Gallos, a mejorar, no hay de otra

Enrique Guerrero

Mal inicio de año y de torneo. Gallos, aunque luchó y se entregó para tratar de regresar a casa con un buen resultado, no lo logró, iniciando este 2021 y el torneo Guard1anes con el pie izquierdo.

Toluca, al que los emplumados tuvo abajo en el marcador, reaccionó, y en un dos por tres  dio la vuelta al marcador aprovechando su localía para quedarse con los tres puntos y situarse entre los líderes de este incipiente torneo.

Gallos, con muchas caras nuevas, bajo la batuta del Pity Altamirano, no ha ganado, pues en tres juegos (dos del torneo pasado), tiene dos derrotas y un empate. Ciertamente sorprendió por su propuesta ofensiva ante los Diablos. Les jugaron de tú a tú en los primeros 25 minutos, le anularon un gol legítimo a Sepúlveda al minuto 12, pero al 24’, mediante tiro penal del propio Ángel, se pusieron en ventaja, la cual, en lugar de ser bien manejada, se desperdició.

Los emplumados, como que se relajaron, no tuvieron la misma intensidad al frente y le dejaron la mesa servida a un Toluca que no perdonó, y en un minuto empató y dio la voltereta, y ya en la segunda parte dio la puntilla 3-1.
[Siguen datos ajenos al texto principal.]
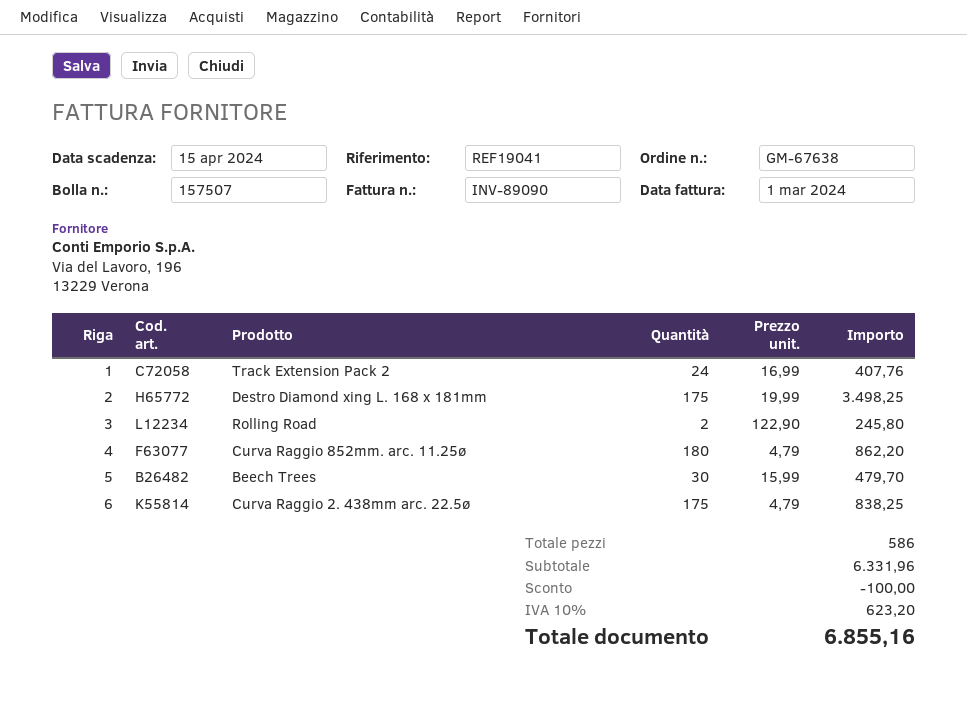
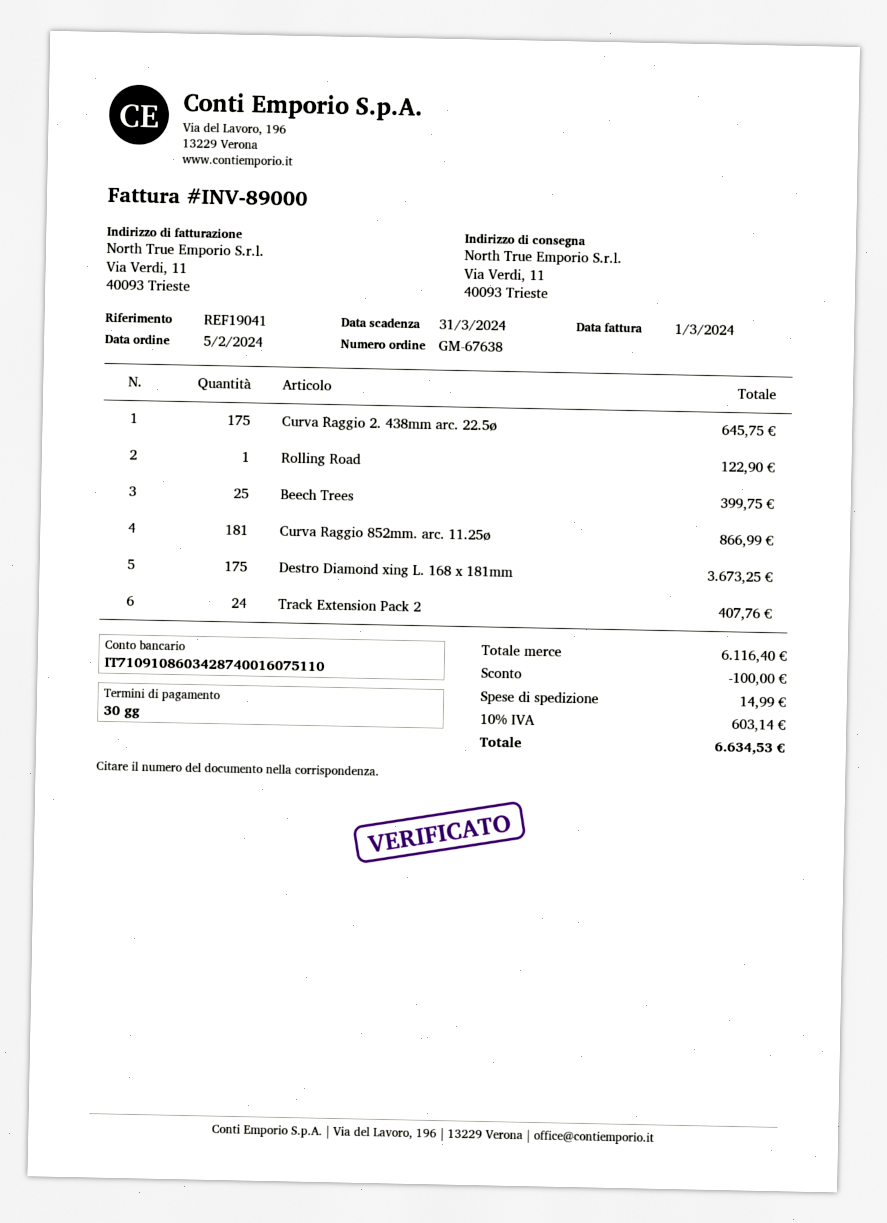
invoice number: INV-89090 -> INV-89000
due date: 2024-04-15 -> 2024-03-31
Destro Diamond xing L. 168 x 181mm: 175 for 3498.25 -> 175 for 3673.25
Rolling Road: 2 for 245.80 -> 1 for 122.90
Curva Raggio 852mm. arc. 11.25ø: 180 for 862.20 -> 181 for 866.99
Beech Trees: 30 for 479.70 -> 25 for 399.75
Curva Raggio 2. 438mm arc. 22.5ø: 175 for 838.25 -> 175 for 645.75
subtotal: 6331.96 -> 6116.40
shipping: none -> 14.99
tax: 10% = 623.20 -> 10% = 603.14
total: 6855.16 -> 6634.53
Después de mostrar una buena cara en esos minutos, Gallos se cayó, su fichaje ‘bomba’, Antonio Valencia, comenzó a perder gas, a perder balones, incluso ya no le pudo ayudar a sus compañeros en el medio campo, y en el segundo gol de los mexiquenses, perdió la marca de Alexis Canelo.

Desde luego, la derrota no fue culpa del ecuatoriano, sino de todos, porque el funcionamiento general vino a menos.

Jefferson Montero, otro de los refuerzos, fue relevado por lesión; el brasileño Chico Da Costa, estuvo aislado y los centrales uruguayos Magallanes y Rea, al principio bien, después fueron presa de muchos errores y la media se fue borrando, dándole todo el mando a los rivales.

Esta baja en el volumen de juego no debió gustarle al joven técnico mexicano que, de antemano sabe que si no vienen rápido los buenos dividendos en los torneos cortos, su cabeza pende de un hilo.

Así que él y sus pupilos no tienen de otra que trabajar y trabajar durísimo para que el equipo responda y salga cuanto antes de zona de riesgo, corregir fallas, sobre todo en la retaguardia  será primordial.

Este domingo se presentarán en casa para recibir al Atlas, que llega  herido tras la derrota en casa ante el Monterrey, así que a Gallos no le espera una noche muy tranquila, pero repito, no tiene de otra más que ganar, esperemos. Hasta la Próxima.